What the task requires> For the material below, return exactly the lines starting at the one holding "117px; top: 80px;" and ending at the one holding "100px; top: 93px;", counting both as part of the range.

Supplied material Start Marker

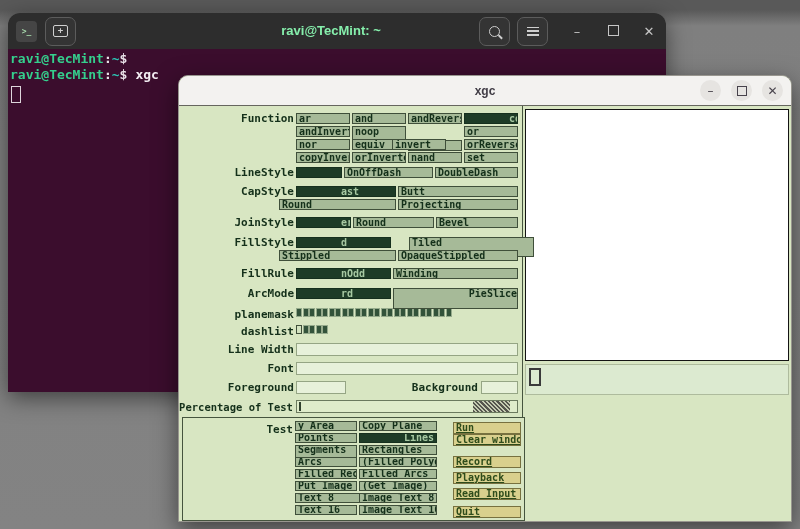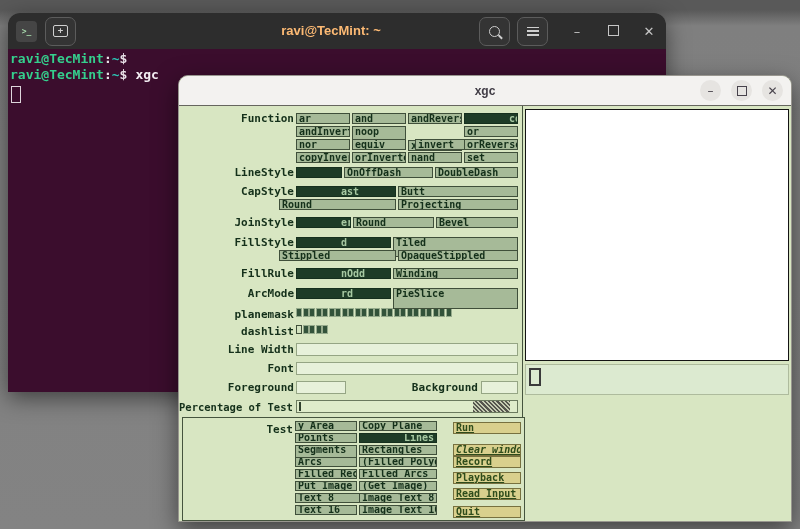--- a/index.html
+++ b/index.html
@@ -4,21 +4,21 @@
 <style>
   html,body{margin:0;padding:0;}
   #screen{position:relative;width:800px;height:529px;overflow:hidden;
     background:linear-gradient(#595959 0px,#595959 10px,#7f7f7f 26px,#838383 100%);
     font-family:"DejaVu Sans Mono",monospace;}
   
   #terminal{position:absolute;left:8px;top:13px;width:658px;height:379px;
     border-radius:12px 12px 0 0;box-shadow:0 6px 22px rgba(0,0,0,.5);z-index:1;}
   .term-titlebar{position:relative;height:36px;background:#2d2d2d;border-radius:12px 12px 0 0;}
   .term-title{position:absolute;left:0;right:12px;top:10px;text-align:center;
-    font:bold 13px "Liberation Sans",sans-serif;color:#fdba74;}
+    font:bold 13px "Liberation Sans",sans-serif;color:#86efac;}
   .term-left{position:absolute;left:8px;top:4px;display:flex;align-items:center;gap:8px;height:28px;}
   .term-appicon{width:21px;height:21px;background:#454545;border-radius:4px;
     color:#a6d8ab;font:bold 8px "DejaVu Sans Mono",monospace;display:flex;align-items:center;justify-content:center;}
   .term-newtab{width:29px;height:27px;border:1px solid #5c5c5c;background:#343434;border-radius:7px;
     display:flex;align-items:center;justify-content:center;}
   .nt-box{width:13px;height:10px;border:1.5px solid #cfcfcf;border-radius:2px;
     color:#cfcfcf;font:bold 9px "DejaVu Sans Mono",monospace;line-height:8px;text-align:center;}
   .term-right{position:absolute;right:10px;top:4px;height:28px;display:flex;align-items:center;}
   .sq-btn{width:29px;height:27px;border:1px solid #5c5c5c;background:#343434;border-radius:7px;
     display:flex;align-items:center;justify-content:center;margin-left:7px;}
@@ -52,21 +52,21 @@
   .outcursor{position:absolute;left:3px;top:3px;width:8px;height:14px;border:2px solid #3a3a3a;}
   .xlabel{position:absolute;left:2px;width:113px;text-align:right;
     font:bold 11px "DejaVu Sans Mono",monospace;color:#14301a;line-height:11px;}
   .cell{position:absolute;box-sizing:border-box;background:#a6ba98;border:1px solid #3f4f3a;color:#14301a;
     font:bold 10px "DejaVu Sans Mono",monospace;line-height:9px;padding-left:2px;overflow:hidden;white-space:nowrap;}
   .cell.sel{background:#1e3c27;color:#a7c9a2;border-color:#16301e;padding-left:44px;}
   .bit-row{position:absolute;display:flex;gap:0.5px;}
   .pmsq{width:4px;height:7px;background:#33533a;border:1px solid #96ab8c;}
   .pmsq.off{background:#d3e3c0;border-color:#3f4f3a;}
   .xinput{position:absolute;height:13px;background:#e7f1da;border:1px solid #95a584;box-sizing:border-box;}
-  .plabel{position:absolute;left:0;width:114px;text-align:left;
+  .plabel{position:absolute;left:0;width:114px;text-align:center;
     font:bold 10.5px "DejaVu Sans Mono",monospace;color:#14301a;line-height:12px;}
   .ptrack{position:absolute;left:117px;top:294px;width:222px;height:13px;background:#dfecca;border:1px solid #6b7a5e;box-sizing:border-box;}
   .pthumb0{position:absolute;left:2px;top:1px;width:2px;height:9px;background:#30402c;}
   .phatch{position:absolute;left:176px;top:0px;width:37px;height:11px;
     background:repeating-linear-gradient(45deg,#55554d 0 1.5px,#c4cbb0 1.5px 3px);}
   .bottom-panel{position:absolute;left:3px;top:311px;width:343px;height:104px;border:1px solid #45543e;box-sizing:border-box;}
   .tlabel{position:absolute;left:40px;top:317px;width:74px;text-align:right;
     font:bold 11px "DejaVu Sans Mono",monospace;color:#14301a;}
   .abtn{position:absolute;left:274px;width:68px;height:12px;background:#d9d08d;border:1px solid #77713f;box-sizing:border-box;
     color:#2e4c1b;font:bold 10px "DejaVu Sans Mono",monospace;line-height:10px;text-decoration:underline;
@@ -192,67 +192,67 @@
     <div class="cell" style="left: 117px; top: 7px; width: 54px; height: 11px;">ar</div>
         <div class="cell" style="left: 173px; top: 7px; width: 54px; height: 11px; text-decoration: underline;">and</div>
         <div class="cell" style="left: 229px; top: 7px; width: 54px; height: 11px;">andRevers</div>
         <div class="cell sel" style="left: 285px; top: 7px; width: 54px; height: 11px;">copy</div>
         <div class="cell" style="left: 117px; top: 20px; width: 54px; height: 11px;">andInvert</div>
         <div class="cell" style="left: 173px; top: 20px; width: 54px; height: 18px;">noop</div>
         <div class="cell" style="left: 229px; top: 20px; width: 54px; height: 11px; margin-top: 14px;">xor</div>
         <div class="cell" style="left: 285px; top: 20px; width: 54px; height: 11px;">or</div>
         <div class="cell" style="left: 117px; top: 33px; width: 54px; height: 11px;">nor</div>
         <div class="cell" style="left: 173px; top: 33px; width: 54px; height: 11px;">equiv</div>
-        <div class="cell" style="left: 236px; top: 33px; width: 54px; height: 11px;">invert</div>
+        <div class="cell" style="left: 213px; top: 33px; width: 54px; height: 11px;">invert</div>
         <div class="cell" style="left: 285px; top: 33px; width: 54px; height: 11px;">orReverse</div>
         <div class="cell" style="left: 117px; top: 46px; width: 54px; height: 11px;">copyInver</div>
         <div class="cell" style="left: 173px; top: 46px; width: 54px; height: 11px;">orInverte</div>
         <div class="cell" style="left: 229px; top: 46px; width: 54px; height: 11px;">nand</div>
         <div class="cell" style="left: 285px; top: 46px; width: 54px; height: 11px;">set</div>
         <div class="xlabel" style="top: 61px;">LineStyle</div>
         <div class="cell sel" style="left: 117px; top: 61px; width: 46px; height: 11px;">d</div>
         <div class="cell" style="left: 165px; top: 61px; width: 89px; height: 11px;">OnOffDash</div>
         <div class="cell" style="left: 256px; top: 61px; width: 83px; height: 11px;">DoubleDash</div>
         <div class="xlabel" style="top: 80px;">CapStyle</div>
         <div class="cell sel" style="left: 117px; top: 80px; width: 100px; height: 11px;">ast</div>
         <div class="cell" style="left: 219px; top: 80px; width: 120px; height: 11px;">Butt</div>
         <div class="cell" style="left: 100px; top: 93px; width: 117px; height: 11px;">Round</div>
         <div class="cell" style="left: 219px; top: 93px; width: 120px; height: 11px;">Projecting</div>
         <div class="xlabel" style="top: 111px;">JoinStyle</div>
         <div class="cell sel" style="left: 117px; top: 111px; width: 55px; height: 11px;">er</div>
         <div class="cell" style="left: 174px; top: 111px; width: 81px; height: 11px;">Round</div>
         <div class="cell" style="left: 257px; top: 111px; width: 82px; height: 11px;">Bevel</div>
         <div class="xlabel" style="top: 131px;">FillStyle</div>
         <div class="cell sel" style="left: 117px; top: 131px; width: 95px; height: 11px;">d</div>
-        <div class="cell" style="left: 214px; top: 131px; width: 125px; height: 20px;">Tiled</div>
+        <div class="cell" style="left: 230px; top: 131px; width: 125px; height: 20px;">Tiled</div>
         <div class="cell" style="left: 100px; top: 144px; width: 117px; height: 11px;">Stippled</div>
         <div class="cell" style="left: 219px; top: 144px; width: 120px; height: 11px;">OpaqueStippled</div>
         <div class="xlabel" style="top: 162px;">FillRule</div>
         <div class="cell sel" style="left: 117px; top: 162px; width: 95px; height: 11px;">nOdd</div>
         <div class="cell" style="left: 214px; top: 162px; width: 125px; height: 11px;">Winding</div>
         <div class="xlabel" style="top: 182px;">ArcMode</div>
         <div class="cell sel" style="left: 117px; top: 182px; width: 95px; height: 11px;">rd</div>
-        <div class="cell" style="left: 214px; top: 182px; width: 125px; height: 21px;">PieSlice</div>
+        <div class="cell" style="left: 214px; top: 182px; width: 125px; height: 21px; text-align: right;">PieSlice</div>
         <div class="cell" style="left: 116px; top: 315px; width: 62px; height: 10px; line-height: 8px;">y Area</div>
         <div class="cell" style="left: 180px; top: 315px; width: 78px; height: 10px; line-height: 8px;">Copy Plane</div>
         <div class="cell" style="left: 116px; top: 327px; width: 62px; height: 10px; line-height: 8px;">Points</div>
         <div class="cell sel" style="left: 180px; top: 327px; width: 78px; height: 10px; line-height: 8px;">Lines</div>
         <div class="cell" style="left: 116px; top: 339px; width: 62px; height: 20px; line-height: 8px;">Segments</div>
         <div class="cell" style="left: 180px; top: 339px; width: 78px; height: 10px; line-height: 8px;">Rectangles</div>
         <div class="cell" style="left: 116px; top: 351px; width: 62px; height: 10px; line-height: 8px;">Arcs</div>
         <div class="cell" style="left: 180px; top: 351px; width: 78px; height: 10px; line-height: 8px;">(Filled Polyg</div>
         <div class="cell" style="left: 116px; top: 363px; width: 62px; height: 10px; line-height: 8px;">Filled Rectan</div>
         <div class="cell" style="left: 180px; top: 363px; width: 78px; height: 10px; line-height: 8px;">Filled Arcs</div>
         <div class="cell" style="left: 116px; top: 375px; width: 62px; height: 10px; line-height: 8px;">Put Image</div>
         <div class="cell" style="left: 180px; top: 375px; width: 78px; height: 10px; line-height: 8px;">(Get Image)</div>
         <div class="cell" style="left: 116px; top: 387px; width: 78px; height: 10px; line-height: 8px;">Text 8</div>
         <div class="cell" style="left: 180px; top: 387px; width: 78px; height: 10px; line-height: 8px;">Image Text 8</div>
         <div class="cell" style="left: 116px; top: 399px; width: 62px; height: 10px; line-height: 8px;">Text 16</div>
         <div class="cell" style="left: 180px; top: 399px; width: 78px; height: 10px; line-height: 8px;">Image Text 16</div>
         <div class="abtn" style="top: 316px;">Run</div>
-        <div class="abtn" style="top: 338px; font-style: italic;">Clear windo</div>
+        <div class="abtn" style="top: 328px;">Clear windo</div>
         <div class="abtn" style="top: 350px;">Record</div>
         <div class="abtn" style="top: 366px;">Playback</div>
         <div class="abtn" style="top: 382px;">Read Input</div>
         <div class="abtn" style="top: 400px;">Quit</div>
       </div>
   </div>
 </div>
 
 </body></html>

Supplied material End Marker
Supplied material Start Marker

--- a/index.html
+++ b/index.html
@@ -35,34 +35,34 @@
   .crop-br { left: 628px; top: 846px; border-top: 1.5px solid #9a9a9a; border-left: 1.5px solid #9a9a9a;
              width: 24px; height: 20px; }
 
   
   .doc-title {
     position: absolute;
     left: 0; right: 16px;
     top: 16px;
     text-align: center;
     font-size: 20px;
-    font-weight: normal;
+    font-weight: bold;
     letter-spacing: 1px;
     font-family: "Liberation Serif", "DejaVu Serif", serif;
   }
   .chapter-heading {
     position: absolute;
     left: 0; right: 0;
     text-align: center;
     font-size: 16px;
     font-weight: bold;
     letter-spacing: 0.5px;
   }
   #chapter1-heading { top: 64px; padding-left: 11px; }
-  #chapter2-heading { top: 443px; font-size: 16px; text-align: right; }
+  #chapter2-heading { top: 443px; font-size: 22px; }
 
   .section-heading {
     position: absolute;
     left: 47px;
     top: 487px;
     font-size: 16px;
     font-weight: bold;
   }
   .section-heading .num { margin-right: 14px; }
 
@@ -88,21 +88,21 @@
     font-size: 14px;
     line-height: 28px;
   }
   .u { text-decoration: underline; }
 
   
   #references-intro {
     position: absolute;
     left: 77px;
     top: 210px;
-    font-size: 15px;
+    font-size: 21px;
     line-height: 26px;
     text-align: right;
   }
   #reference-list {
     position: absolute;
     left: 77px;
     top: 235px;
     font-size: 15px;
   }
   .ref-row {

Supplied material End Marker

Response area>
         <div class="cell sel" style="left: 117px; top: 80px; width: 100px; height: 11px;">ast</div>
         <div class="cell" style="left: 219px; top: 80px; width: 120px; height: 11px;">Butt</div>
         <div class="cell" style="left: 100px; top: 93px; width: 117px; height: 11px;">Round</div>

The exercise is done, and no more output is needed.